Example of Nondifferential Misclassification Across Adjacent and Nonadjacent Categories of a Multilevel Exposure Variable

Outcome Status (n)
Exposure Status D+ D Total (n) Risk a RR
Correctly classified data
 High 300 4,700 5,000 0.06 6.00
 Low 100 4,900 5,000 0.02 2.00
 None 50 4,950 5,000 0.01 1.00b
30% exposure misclassification across adjacent categories (high to low)c
 High 210 3,290 3,500 0.06 6.00
 Low 190 6,310 6,500 0.03 2.92
 None 50 4,950 5,000 0.01 1.00b
15% exposure misclassification across adjacent categories (high to low)d
 High 255 3,995 4,250 0.06 6.00
 Low 145 5,605 5,750 0.03 2.52
 None 50 4,950 5,000 0.01 1.00b
30% exposure misclassification across nonadjacent categories (high to none)e
 High 210 3,290 3,500 0.06 2.79
 Low 100 4,900 5,000 0.02 0.93
 None 140 6,360 6,500 0.02 1.00b
5% exposure misclassification across nonadjacent categories (high to none)f
 High 285 4,465 4,750 0.06 4.85
 Low 100 4,900 5,000 0.02 1.62
 None 65 5,185 5,250 0.01 1.00b

Abbreviation: RR, risk ratio.

a Risk = number in D+/total number.

b Referent.

c 30% of people with truly high exposure are misclassified as having low exposure. In this example, the RR for high exposure versus no exposure is unchanged, but the RR for low exposure versus no exposure is biased away from the null.

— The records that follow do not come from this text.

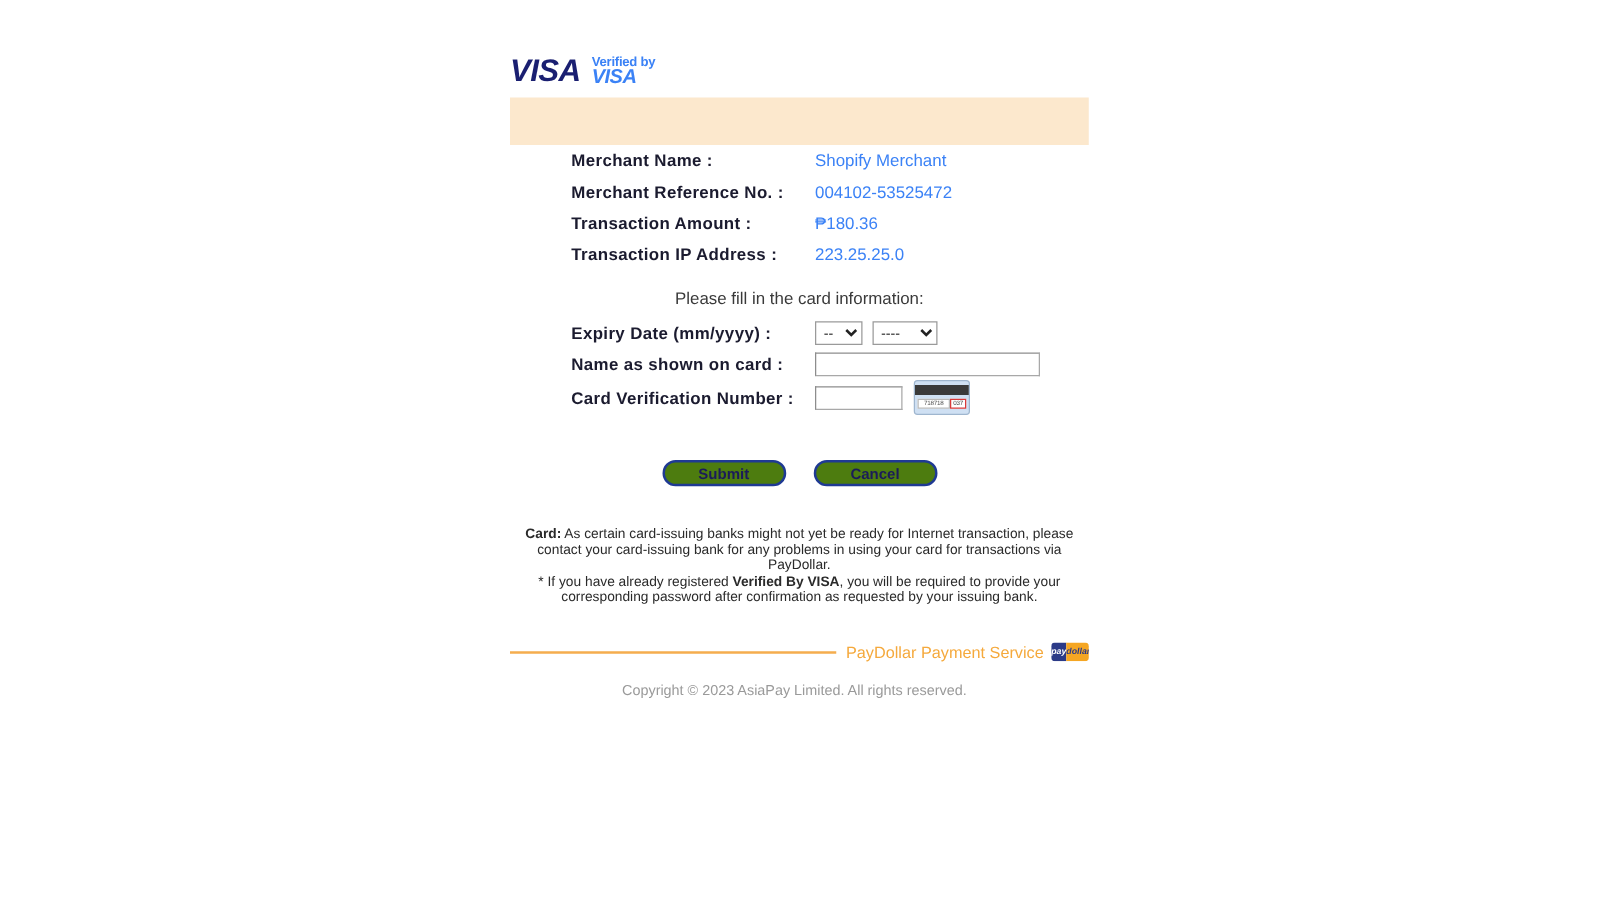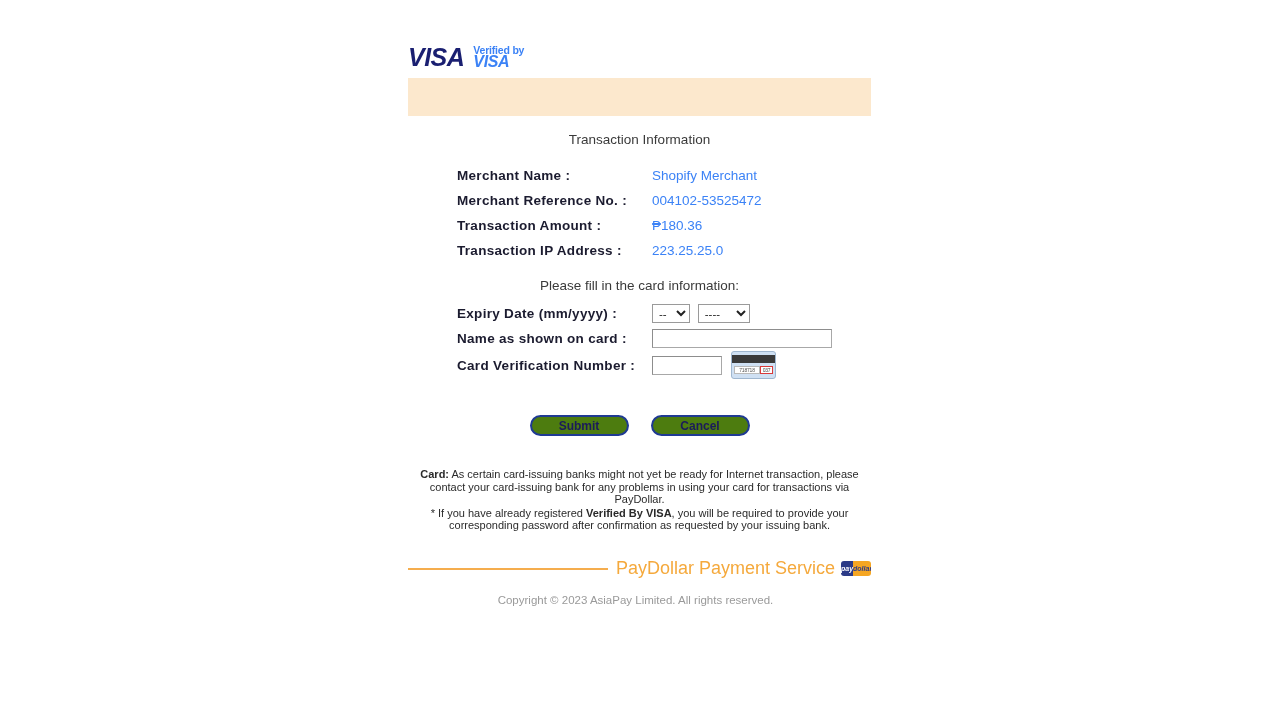--- a/index.html
+++ b/index.html
@@ -312,7 +312,6 @@
 
     <div class="banner"></div>
 
-    <div class="section-title">Transaction Information</div>
 
     <table class="info">
       <tbody>

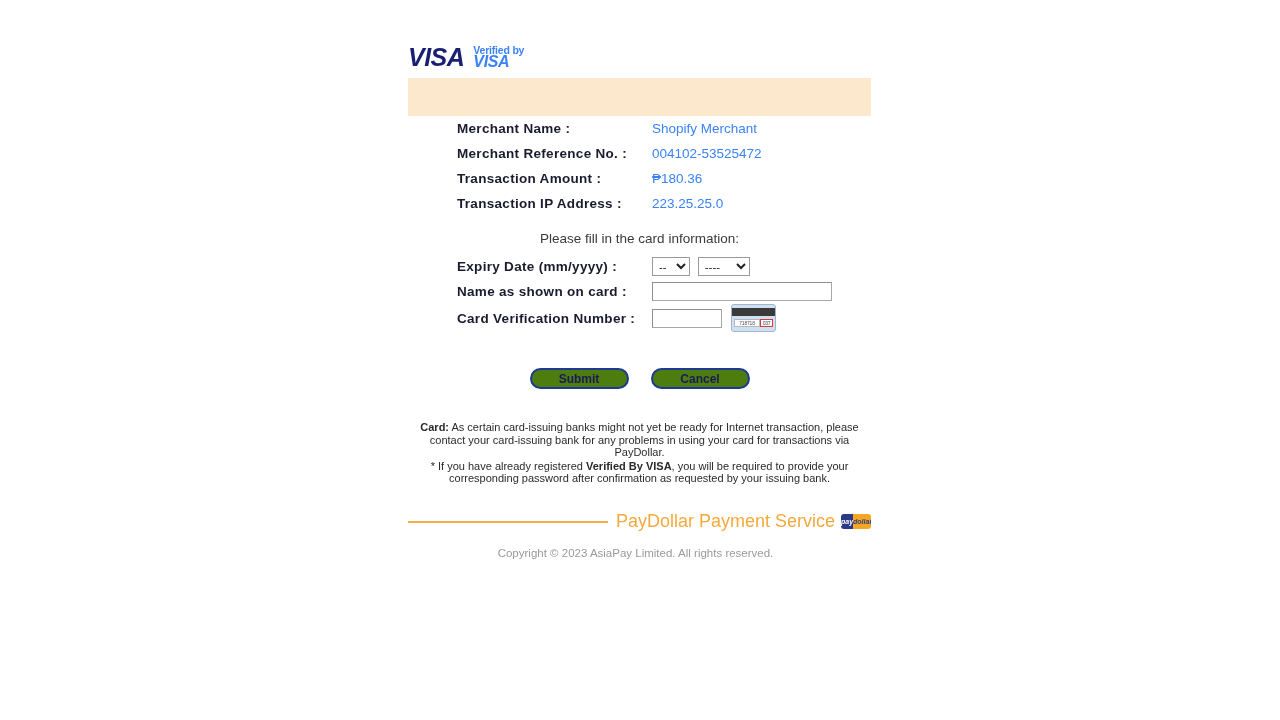--- a/index.html
+++ b/index.html
@@ -254,7 +254,7 @@
   }
   .pd-text {
     color: #f5a93c;
-    font-size: 18px;
+    font-size: 13px;
     margin: 0 6px 0 8px;
     white-space: nowrap;
   }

d 15% of people with truly high exposure are misclassified as having low exposure. In this example, the RR for high exposure versus no exposure is unchanged, but the RR for low exposure versus no exposure is biased away from the null.

e 30% of people with truly high exposure are misclassified as having no exposure. In this example, the RR for high exposure versus no exposure is biased towards the null, and the RR for low exposure versus no exposure crosses the null.

f 5% of people with truly high exposure are misclassified as having no exposure. In this example, the RRs for both high exposure versus no exposure and low exposure versus no exposure are biased towards the null.